A farmer was a lessee, or entrepreneur, who farmed a manor for profit, paying a fixed rent, possibly on an annual or short-term basis, to its lord. The majority of such rents recorded in Domesday Book were for sums in excess - often greatly in excess - of the stated value of the estate in 1086, implying that the peasantry were treated particularly harshly to extract the maximum profit from the lease. The Anglo-Saxon Chronicle has a vivid description of how such leases may have been negotiated:
'The king and the chief men loved ... gold and silver, and did not care how sinfully it was obtained provided it came to them. The king sold his land on very hard terms - as hard as he could get. Then came somebody else and offered more than the other had given, and the king let it go to the man who had offered him more. Then came the third and offered still more, and the king gave it into the hands of the man who offered him most of all, and did not care how sinfully the reeves had got it from poor men, nor how many unlawful things they did. But the more just laws were talked about, the more unlawful things were done'.
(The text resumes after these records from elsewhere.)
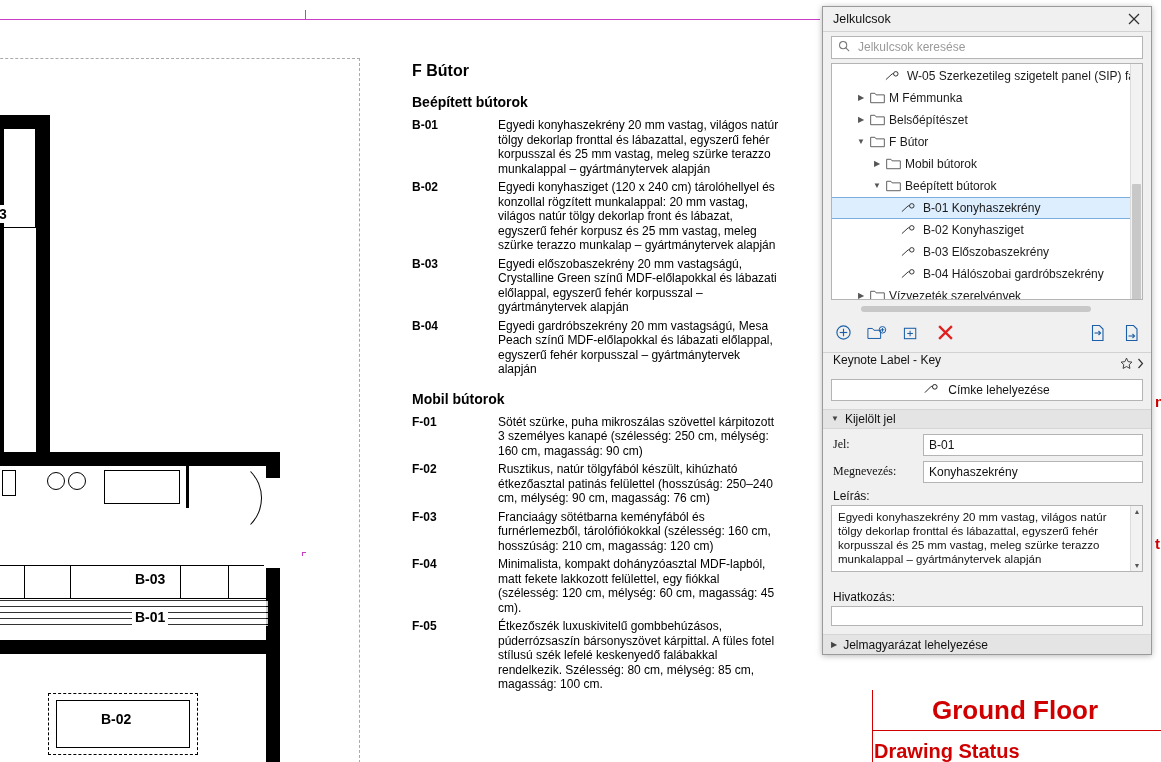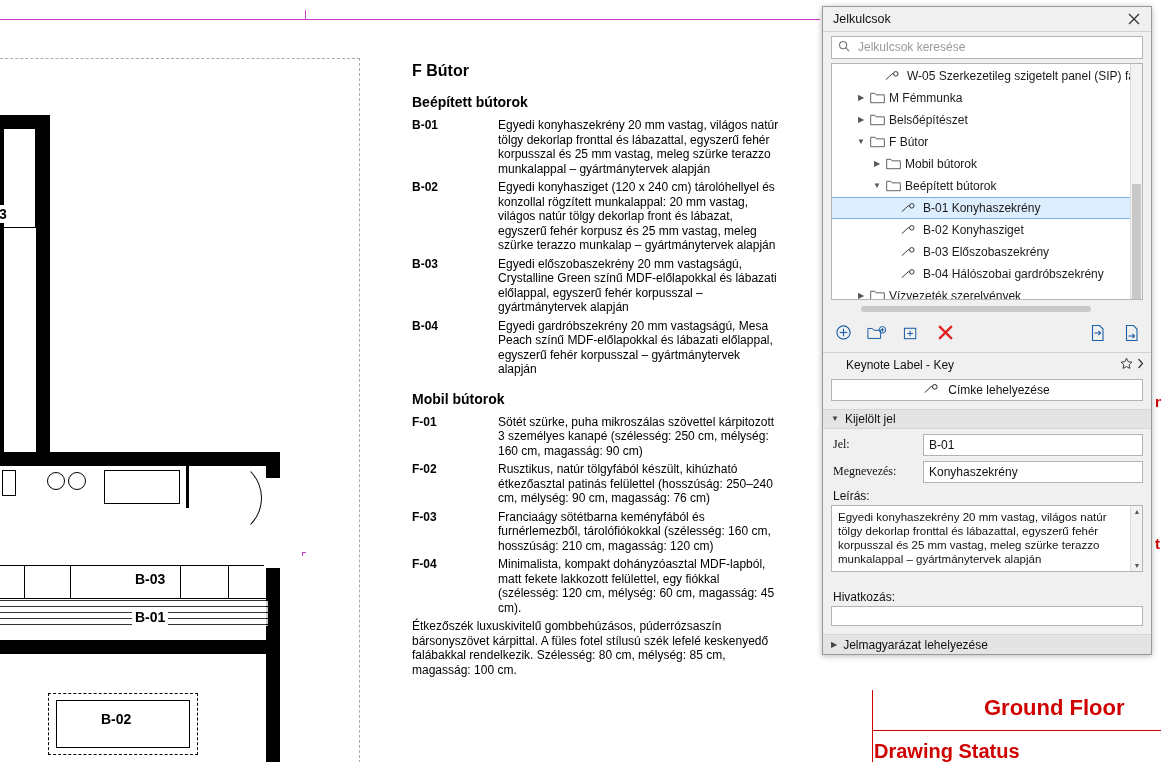"Keynote Label - Key" .kl-row { align-items: center -> none; padding: 0 6px 0 23px -> 0 6px 0 10px }
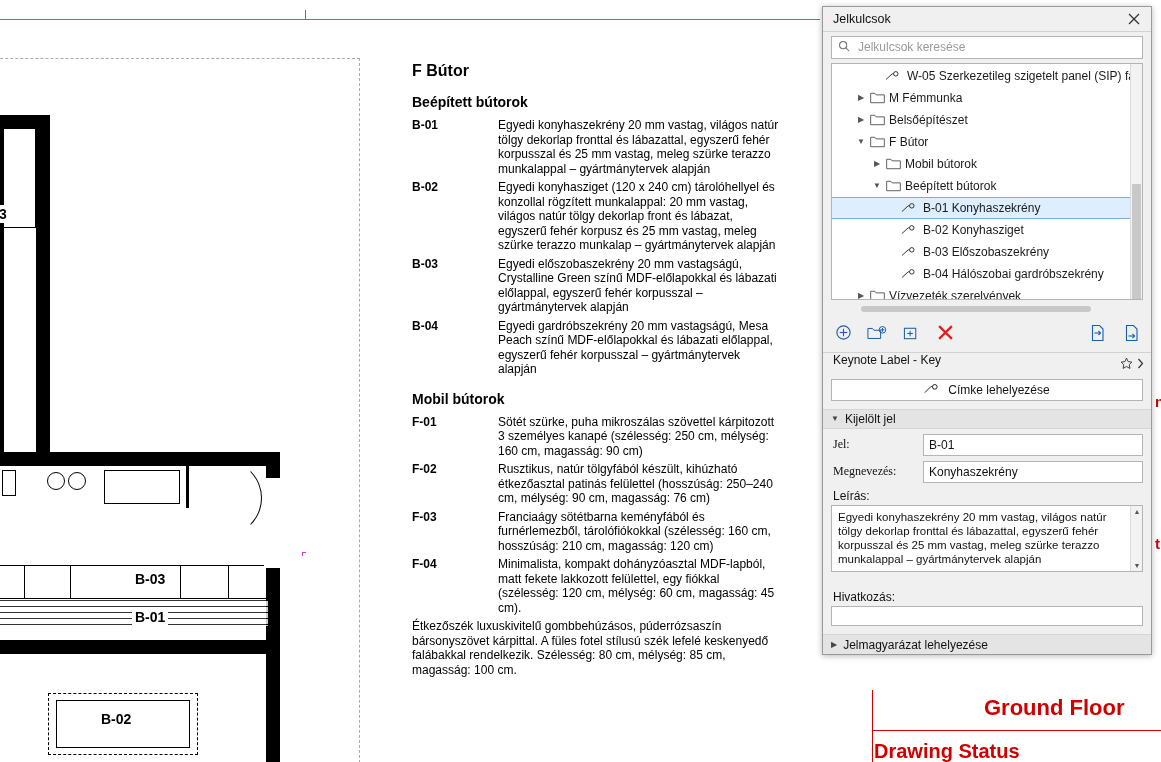"F-05" div.kn-key { html: none -> <div>F-05</div> }
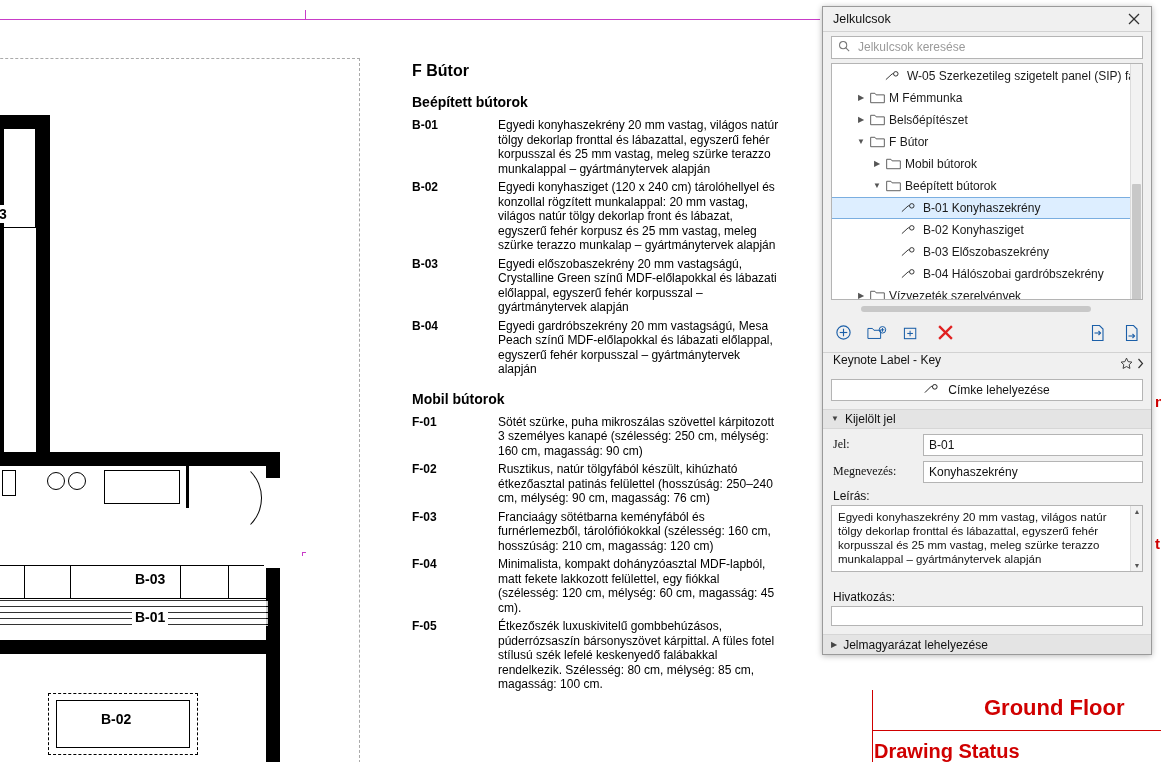"Ground Floor" .tb-ground { font-size: 22px -> 26px; left: 984px -> 932px }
The majority of these excessive renders are recorded in circuit 1, almost certainly a quirk of data collection by scribes or commissioners. The number of such renders is likely to have been far greater than Domesday records and may well have affected the bulk of the peasantry.
Although all such leases in Domesday Book are post-Conquest, they were often held by Englishmen.
For more information on such farmers, see Reginald Lennard, Rural England, 1086-1135: a study of social and agrarian conditions (1959); and Sally P.J. Harvey, Domesday: Book of Judgement (2013), pages 193-99.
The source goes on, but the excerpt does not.